What you will do - Pull out every line in the data that has the string "VERIFY" in it.

(Extracted records)
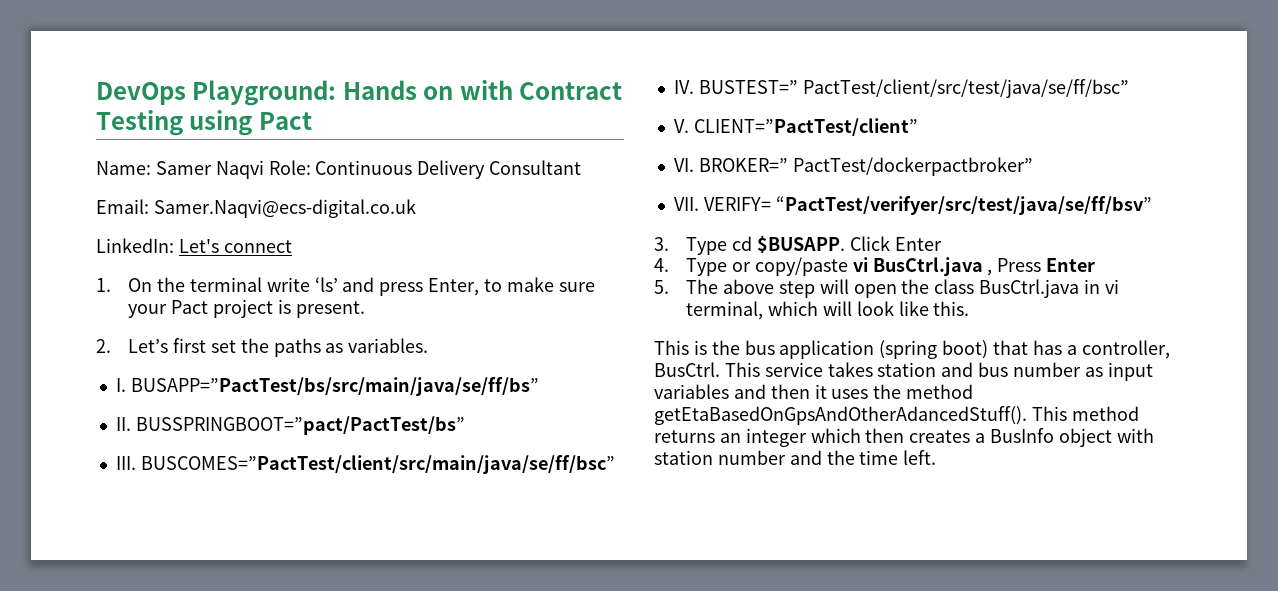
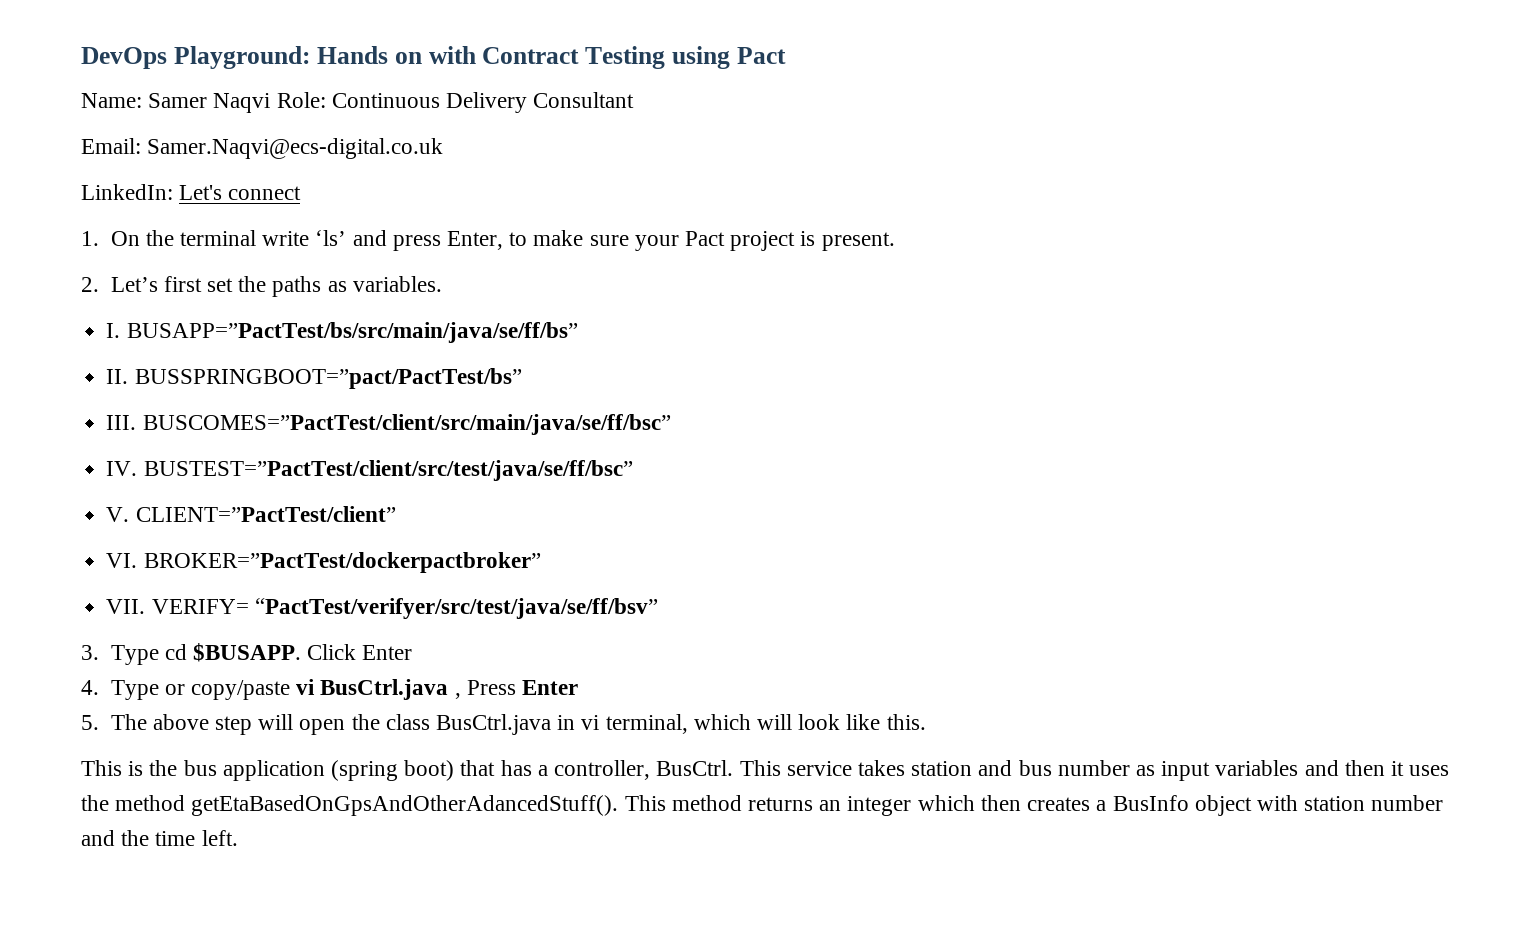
- IV. BUSTEST=” PactTest/client/src/test/java/se/ff/bsc”
+ IV. BUSTEST=”PactTest/client/src/test/java/se/ff/bsc”
- VI. BROKER=” PactTest/dockerpactbroker”
+ VI. BROKER=”PactTest/dockerpactbroker”

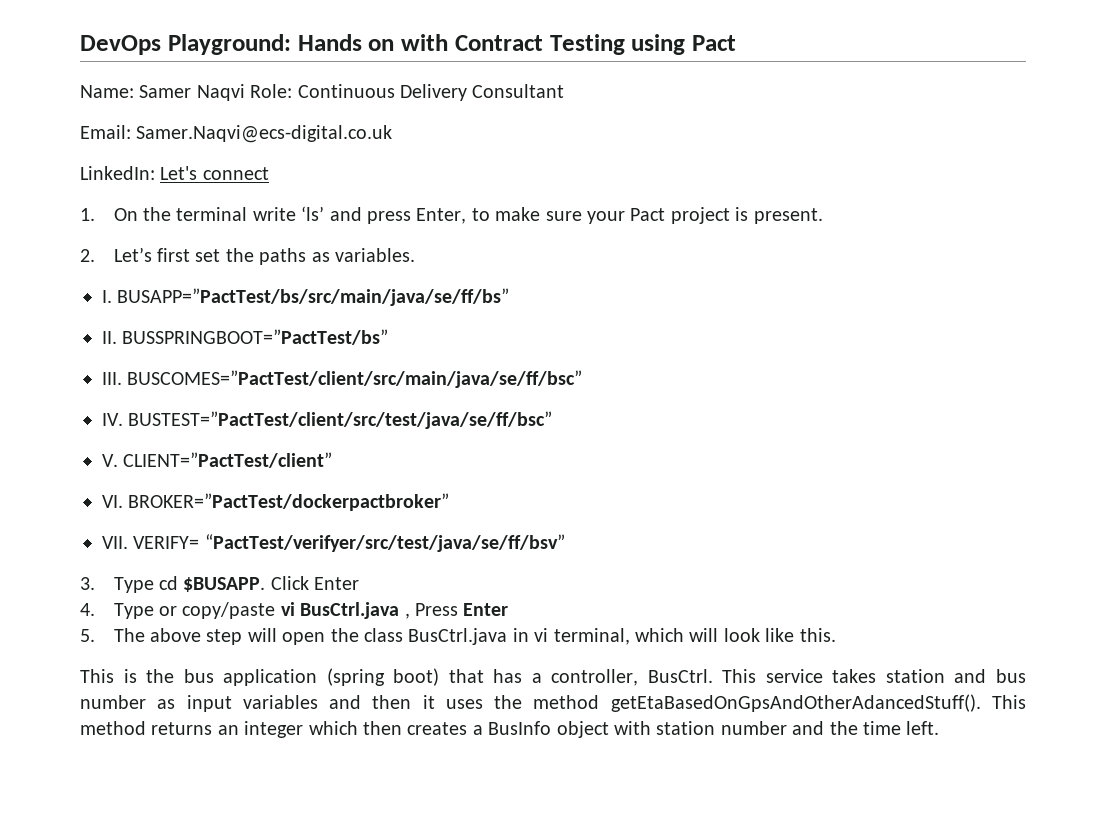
- II. BUSSPRINGBOOT=”pact/PactTest/bs”
+ II. BUSSPRINGBOOT=”PactTest/bs”

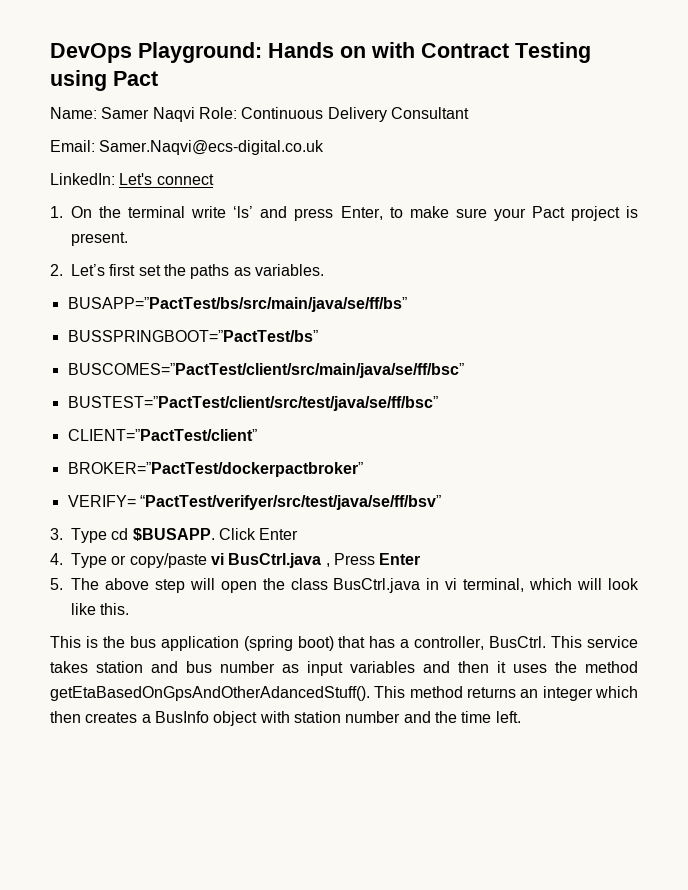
- I. BUSAPP=”PactTest/bs/src/main/java/se/ff/bs”
+ BUSAPP=”PactTest/bs/src/main/java/se/ff/bs”
- II. BUSSPRINGBOOT=”PactTest/bs”
+ BUSSPRINGBOOT=”PactTest/bs”
- III. BUSCOMES=”PactTest/client/src/main/java/se/ff/bsc”
+ BUSCOMES=”PactTest/client/src/main/java/se/ff/bsc”
- IV. BUSTEST=”PactTest/client/src/test/java/se/ff/bsc”
+ BUSTEST=”PactTest/client/src/test/java/se/ff/bsc”
- V. CLIENT=”PactTest/client”
+ CLIENT=”PactTest/client”
- VI. BROKER=”PactTest/dockerpactbroker”
+ BROKER=”PactTest/dockerpactbroker”
- VII. VERIFY= “PactTest/verifyer/src/test/java/se/ff/bsv”
+ VERIFY= “PactTest/verifyer/src/test/java/se/ff/bsv”

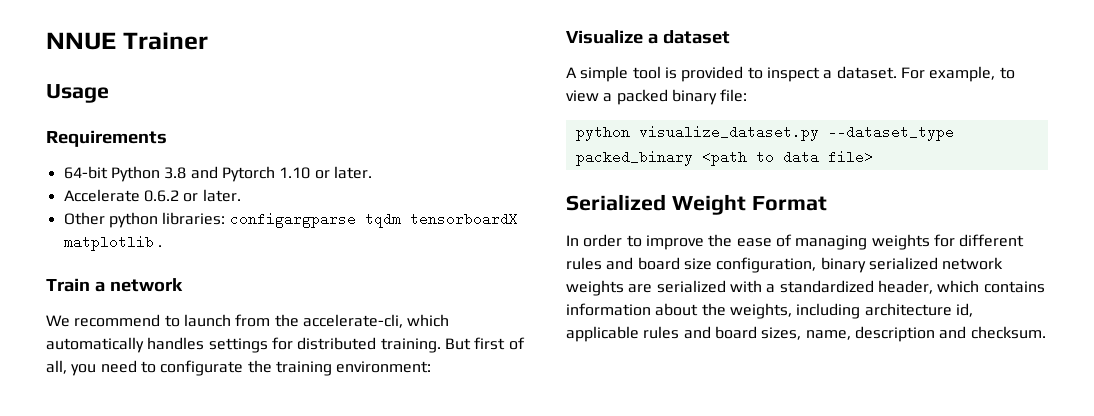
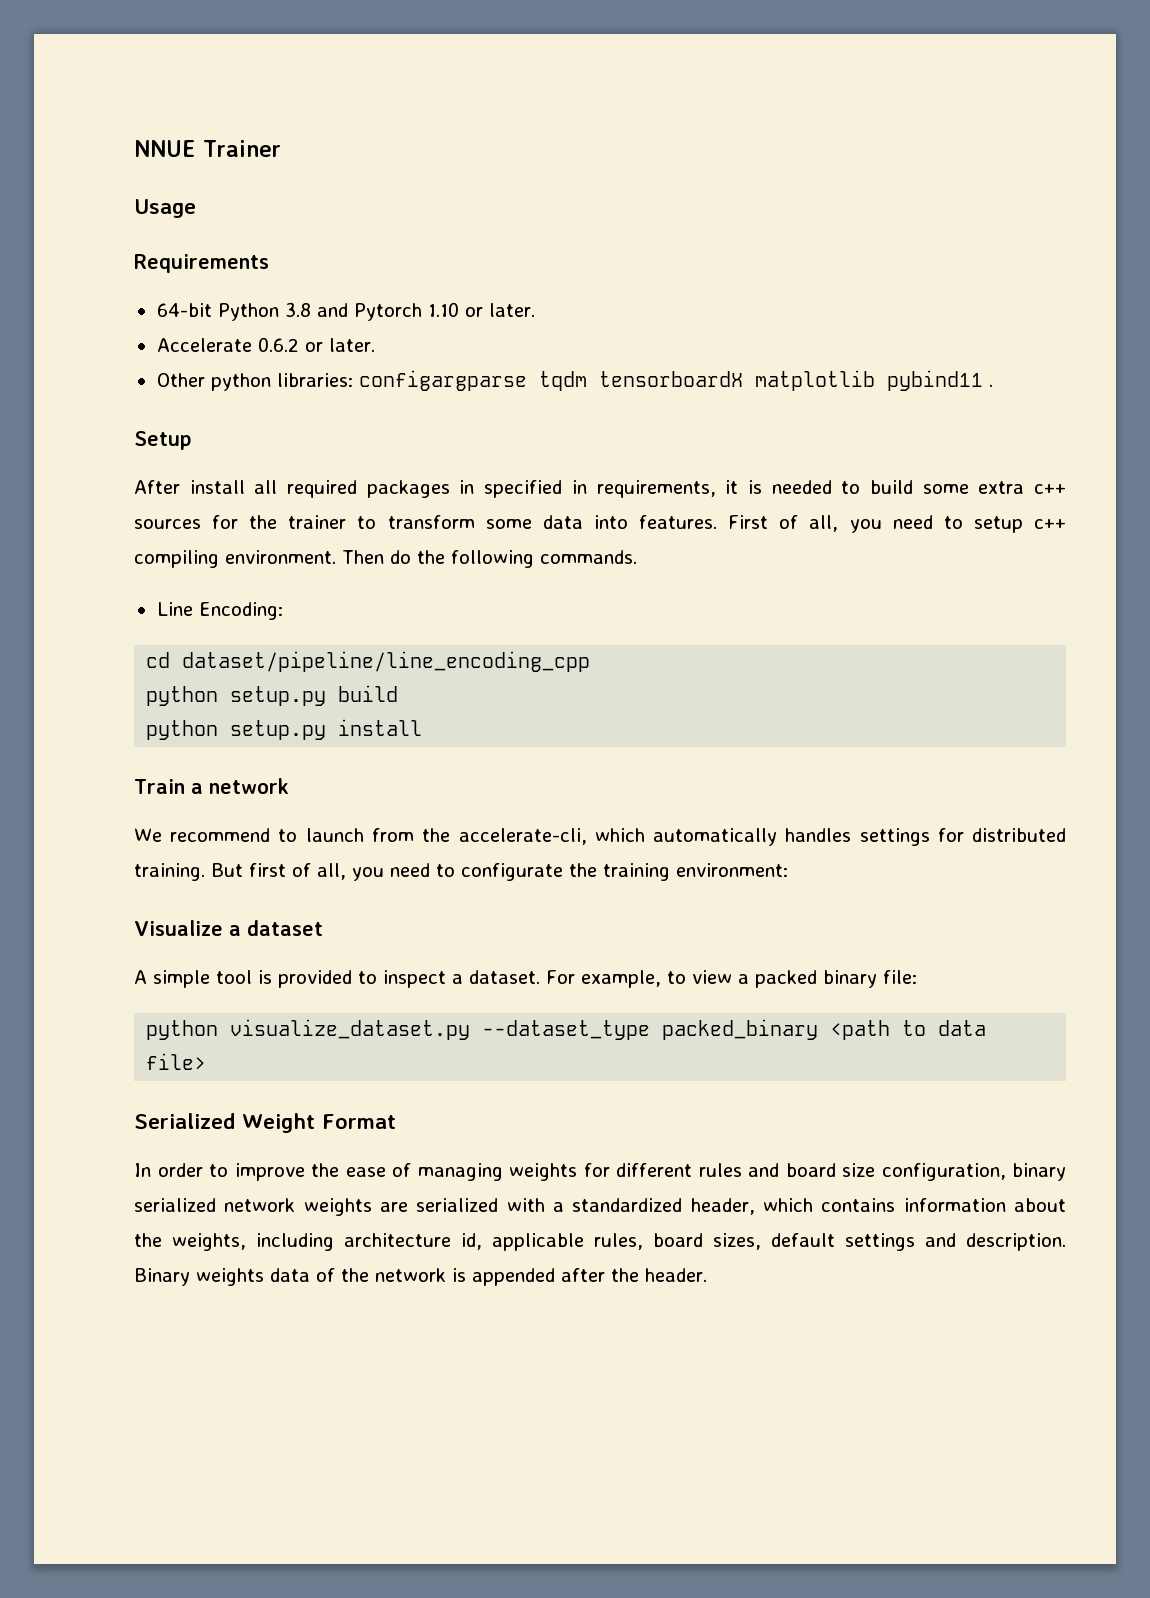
- Other python libraries: configargparse tqdm tensorboardX matplotlib .
+ Other python libraries: configargparse tqdm tensorboardX matplotlib pybind11 .
+ Setup
+ After install all required packages in specified in requirements, it is needed to build some extra c++ sources for the trainer to transform some data into features. First of all, you need to setup c++ compiling environment. Then do the following commands.
+ Line Encoding:
+ cd dataset/pipeline/line_encoding_cpp
+ python setup.py build
+ python setup.py install
- In order to improve the ease of managing weights for different rules and board size configuration, binary serialized network weights are serialized with a standardized header, which contains information about the weights, including architecture id, applicable rules and board sizes, name, description and checksum.
+ In order to improve the ease of managing weights for different rules and board size configuration, binary serialized network weights are serialized with a standardized header, which contains information about the weights, including architecture id, applicable rules, board sizes, default settings and description. Binary weights data of the network is appended after the header.

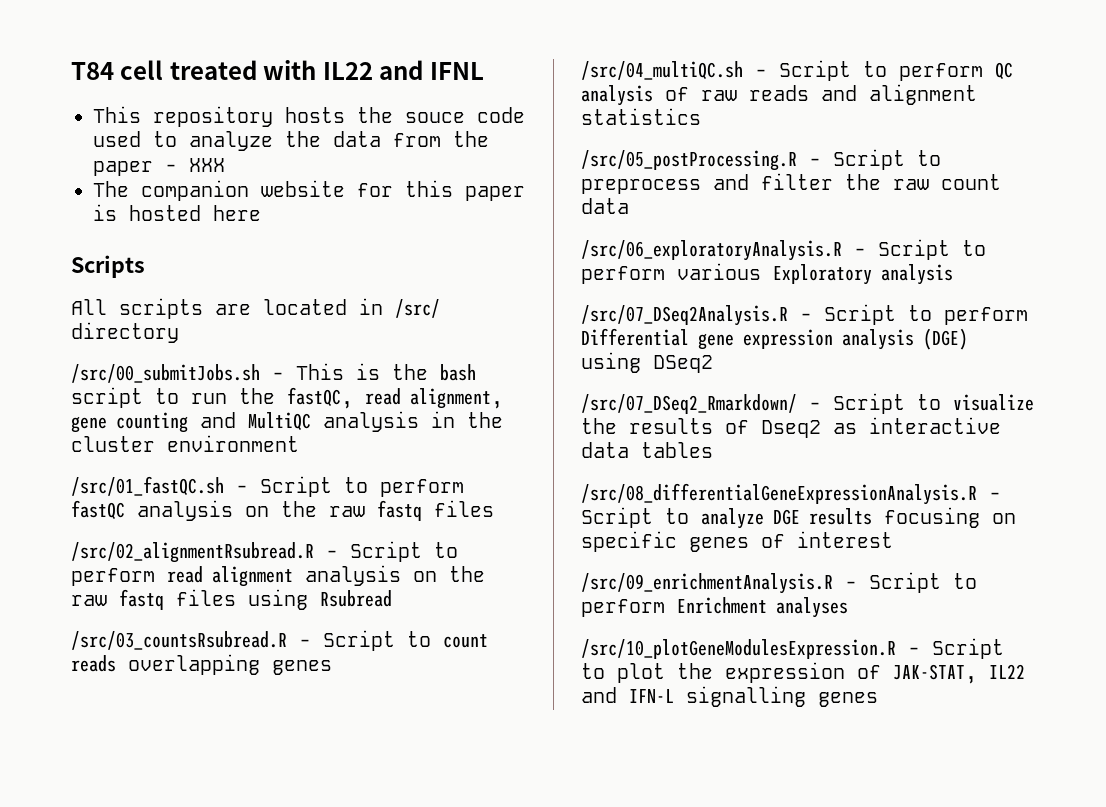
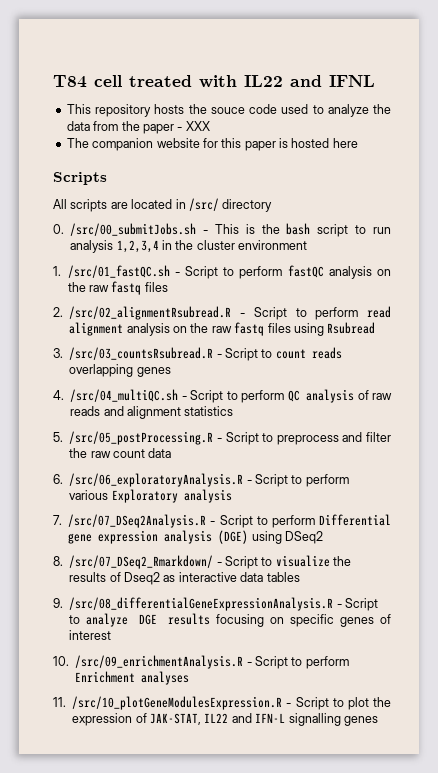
- /src/00_submitJobs.sh - This is the bash script to run the fastQC, read alignment, gene counting and MultiQC analysis in the cluster environment
+ 0. /src/00_submitJobs.sh - This is the bash script to run analysis 1,2,3,4 in the cluster environment
- /src/01_fastQC.sh - Script to perform fastQC analysis on the raw fastq files
+ 1. /src/01_fastQC.sh - Script to perform fastQC analysis on the raw fastq files
- /src/02_alignmentRsubread.R - Script to perform read alignment analysis on the raw fastq files using Rsubread
+ 2. /src/02_alignmentRsubread.R - Script to perform read alignment analysis on the raw fastq files using Rsubread
- /src/03_countsRsubread.R - Script to count reads overlapping genes
+ 3. /src/03_countsRsubread.R - Script to count reads overlapping genes
- /src/04_multiQC.sh - Script to perform QC analysis of raw reads and alignment statistics
+ 4. /src/04_multiQC.sh - Script to perform QC analysis of raw reads and alignment statistics
- /src/05_postProcessing.R - Script to preprocess and filter the raw count data
+ 5. /src/05_postProcessing.R - Script to preprocess and filter the raw count data
- /src/06_exploratoryAnalysis.R - Script to perform various Exploratory analysis
+ 6. /src/06_exploratoryAnalysis.R - Script to perform various Exploratory analysis
- /src/07_DSeq2Analysis.R - Script to perform Differential gene expression analysis (DGE) using DSeq2
+ 7. /src/07_DSeq2Analysis.R - Script to perform Differential gene expression analysis (DGE) using DSeq2
- /src/07_DSeq2_Rmarkdown/ - Script to visualize the results of Dseq2 as interactive data tables
+ 8. /src/07_DSeq2_Rmarkdown/ - Script to visualize the results of Dseq2 as interactive data tables
- /src/08_differentialGeneExpressionAnalysis.R - Script to analyze DGE results focusing on specific genes of interest
+ 9. /src/08_differentialGeneExpressionAnalysis.R - Script to analyze DGE results focusing on specific genes of interest
- /src/09_enrichmentAnalysis.R - Script to perform Enrichment analyses
+ 10. /src/09_enrichmentAnalysis.R - Script to perform Enrichment analyses
- /src/10_plotGeneModulesExpression.R - Script to plot the expression of JAK-STAT, IL22 and IFN-L signalling genes
+ 11. /src/10_plotGeneModulesExpression.R - Script to plot the expression of JAK-STAT, IL22 and IFN-L signalling genes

Written answer -
- VII. VERIFY= “PactTest/verifyer/src/test/java/se/ff/bsv”
+ VERIFY= “PactTest/verifyer/src/test/java/se/ff/bsv”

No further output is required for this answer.